◆ **Aim of the task**: Every record should be copied exactly, except that pictures are to be omitted.

★ ★ ★ ★

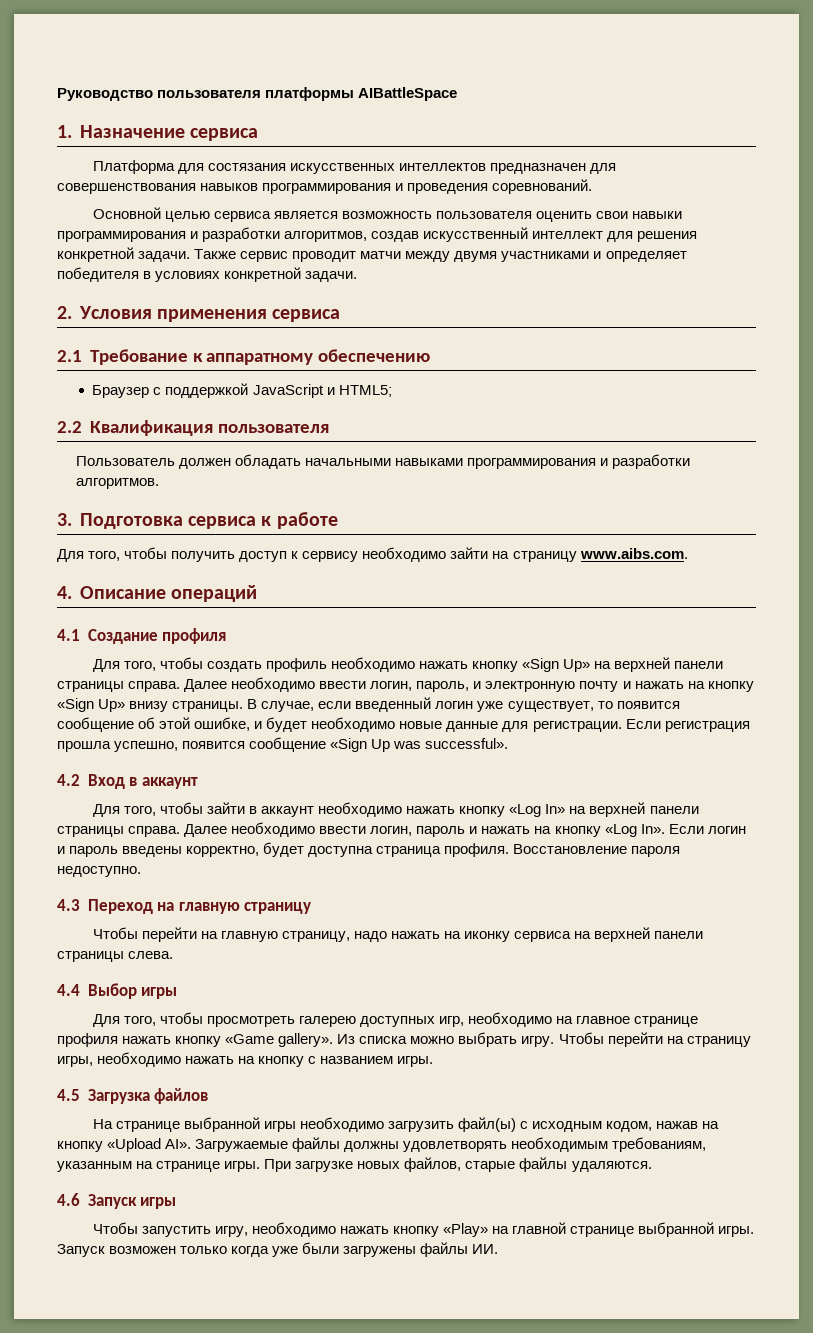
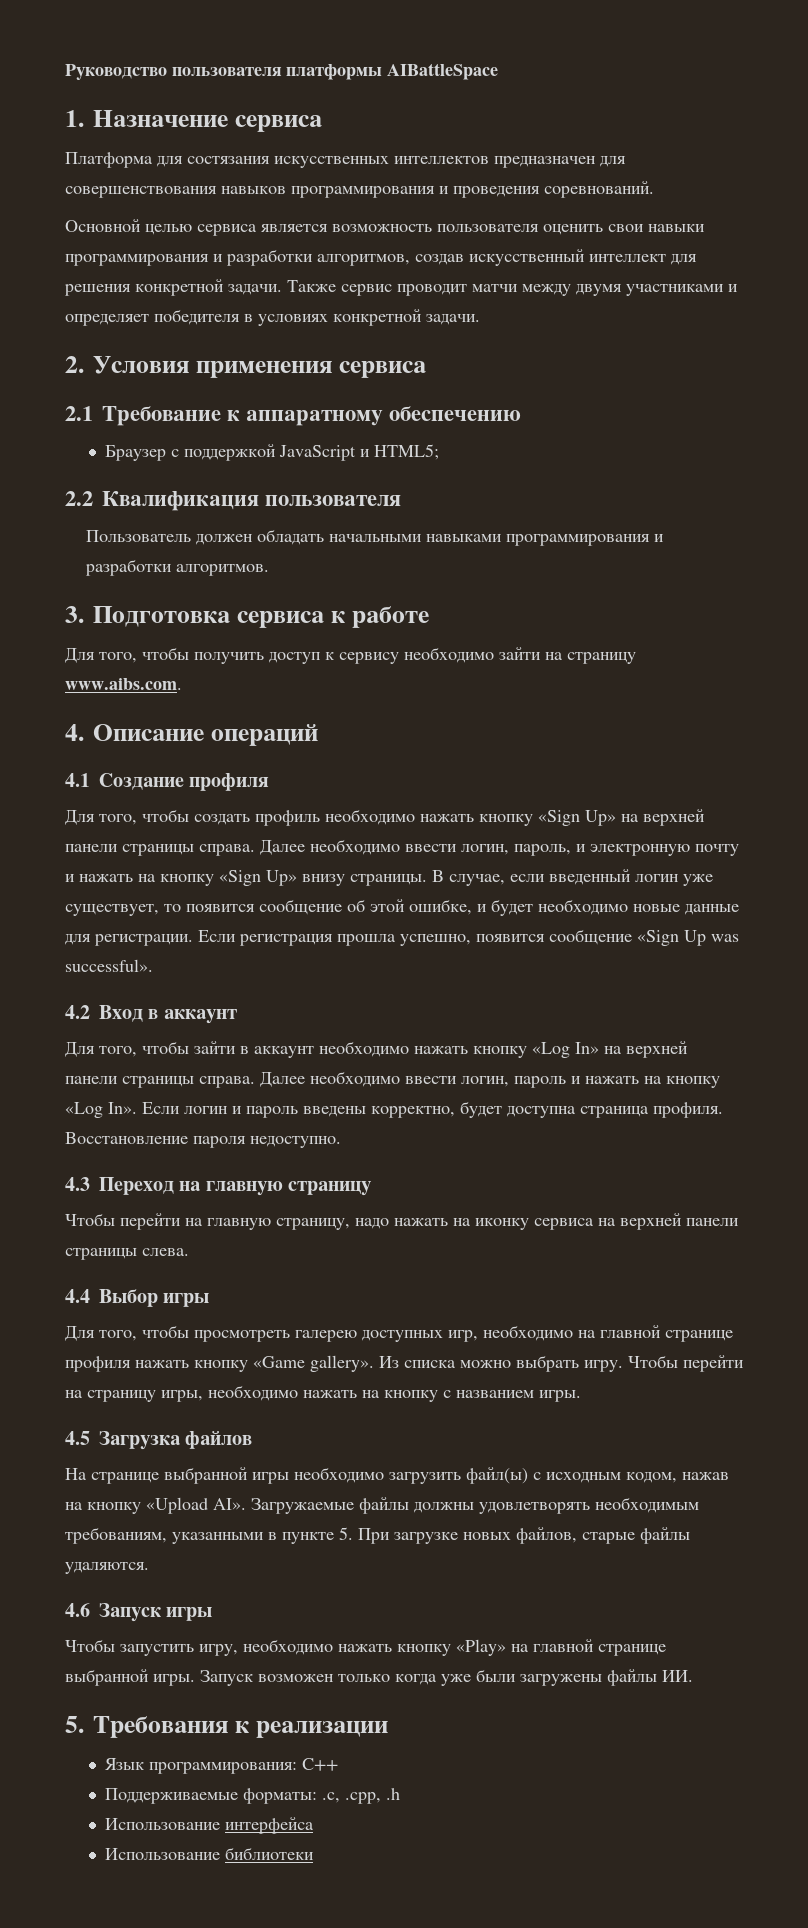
- Для того, чтобы просмотреть галерею доступных игр, необходимо на главное странице профиля нажать кнопку «Game gallery».
+ Для того, чтобы просмотреть галерею доступных игр, необходимо на главной странице профиля нажать кнопку «Game gallery».
- На странице выбранной игры необходимо загрузить файл(ы) с исходным кодом, нажав на кнопку «Upload AI». Загружаемые файлы должны удовлетворять необходимым требованиям, указанным на странице игры. При загрузке новых файлов, старые файлы удаляются.
+ На странице выбранной игры необходимо загрузить файл(ы) с исходным кодом, нажав на кнопку «Upload AI». Загружаемые файлы должны удовлетворять необходимым требованиям, указанными в пункте 5. При загрузке новых файлов, старые файлы удаляются.
+ 5. Требования к реализации
+ Язык программирования: С++
+ Поддерживаемые форматы: .c, .cpp, .h
+ Использование интерфейса
+ Использование библиотеки

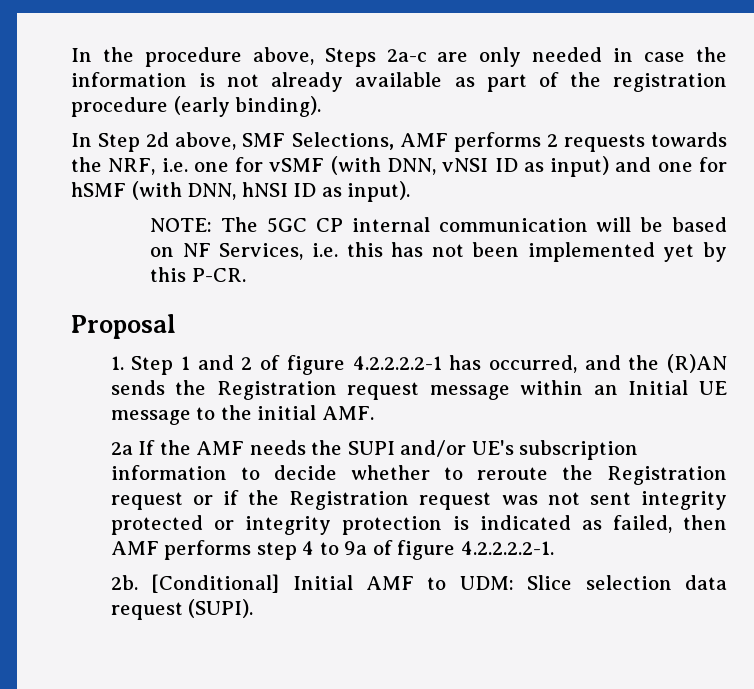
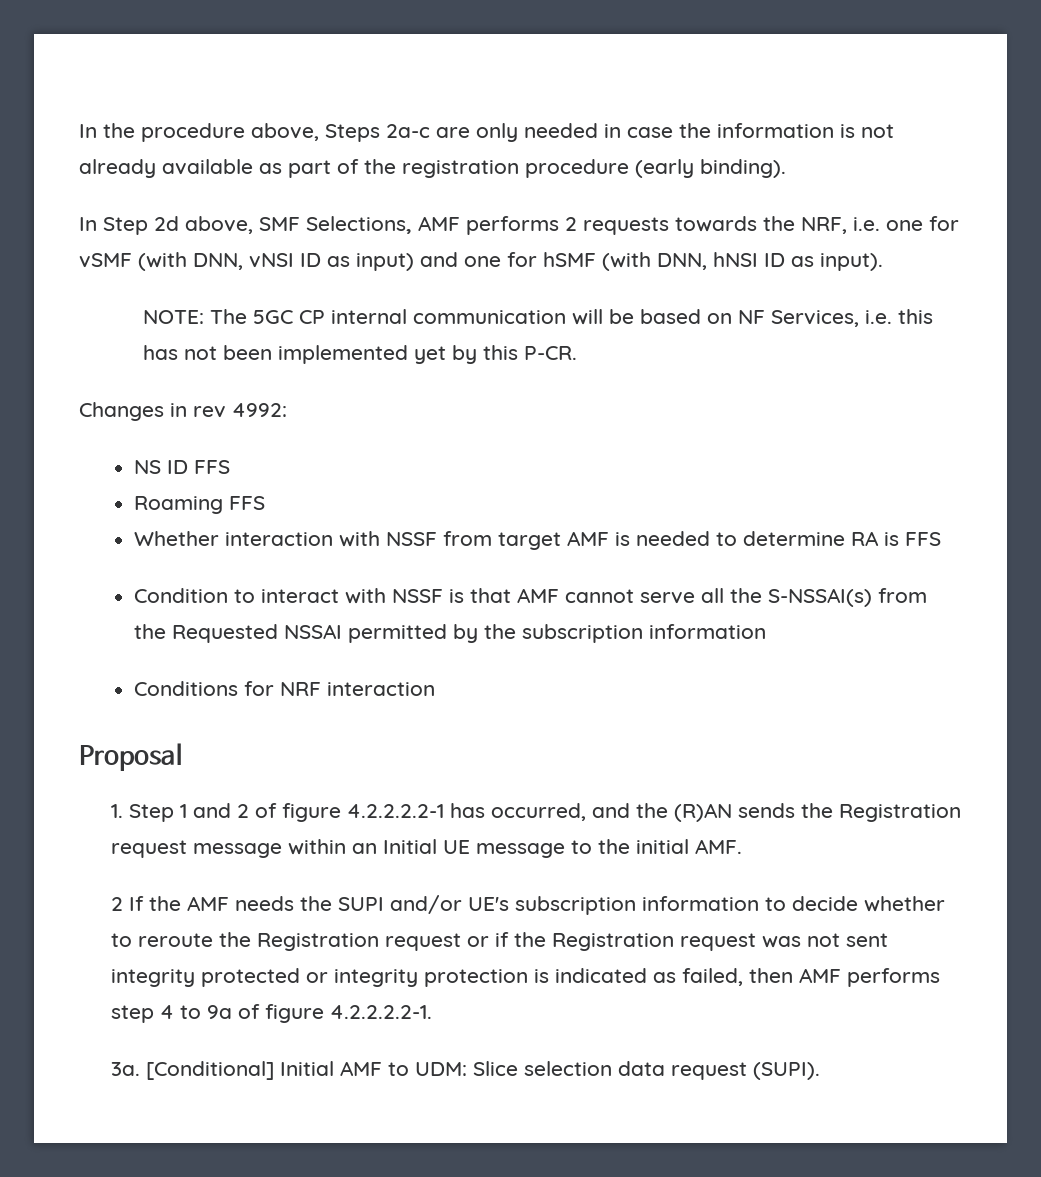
+ Changes in rev 4992:
+ NS ID FFS
+ Roaming FFS
+ Whether interaction with NSSF from target AMF is needed to determine RA is FFS
+ Condition to interact with NSSF is that AMF cannot serve all the S-NSSAI(s) from the Requested NSSAI permitted by the subscription information
+ Conditions for NRF interaction
- 2a If the AMF needs the SUPI and/or UE's subscription information to decide whether to reroute the Registration request or if the Registration request was not sent integrity protected or integrity protection is indicated as failed, then AMF performs step 4 to 9a of figure 4.2.2.2.2-1.
+ 2 If the AMF needs the SUPI and/or UE's subscription information to decide whether to reroute the Registration request or if the Registration request was not sent integrity protected or integrity protection is indicated as failed, then AMF performs step 4 to 9a of figure 4.2.2.2.2-1.
- 2b.
+ 3a.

★ ★ ★ ★

◆ **Response**:
- Для того, чтобы просмотреть галерею доступных игр, необходимо на главное странице профиля нажать кнопку «Game gallery».
+ Для того, чтобы просмотреть галерею доступных игр, необходимо на главной странице профиля нажать кнопку «Game gallery».
- На странице выбранной игры необходимо загрузить файл(ы) с исходным кодом, нажав на кнопку «Upload AI». Загружаемые файлы должны удовлетворять необходимым требованиям, указанным на странице игры. При загрузке новых файлов, старые файлы удаляются.
+ На странице выбранной игры необходимо загрузить файл(ы) с исходным кодом, нажав на кнопку «Upload AI». Загружаемые файлы должны удовлетворять необходимым требованиям, указанными в пункте 5. При загрузке новых файлов, старые файлы удаляются.
+ 5. Требования к реализации
+ Язык программирования: С++
+ Поддерживаемые форматы: .c, .cpp, .h
+ Использование интерфейса
+ Использование библиотеки

+ Changes in rev 4992:
+ NS ID FFS
+ Roaming FFS
+ Whether interaction with NSSF from target AMF is needed to determine RA is FFS
+ Condition to interact with NSSF is that AMF cannot serve all the S-NSSAI(s) from the Requested NSSAI permitted by the subscription information
+ Conditions for NRF interaction
- 2a If the AMF needs the SUPI and/or UE's subscription information to decide whether to reroute the Registration request or if the Registration request was not sent integrity protected or integrity protection is indicated as failed, then AMF performs step 4 to 9a of figure 4.2.2.2.2-1.
+ 2 If the AMF needs the SUPI and/or UE's subscription information to decide whether to reroute the Registration request or if the Registration request was not sent integrity protected or integrity protection is indicated as failed, then AMF performs step 4 to 9a of figure 4.2.2.2.2-1.
- 2b.
+ 3a.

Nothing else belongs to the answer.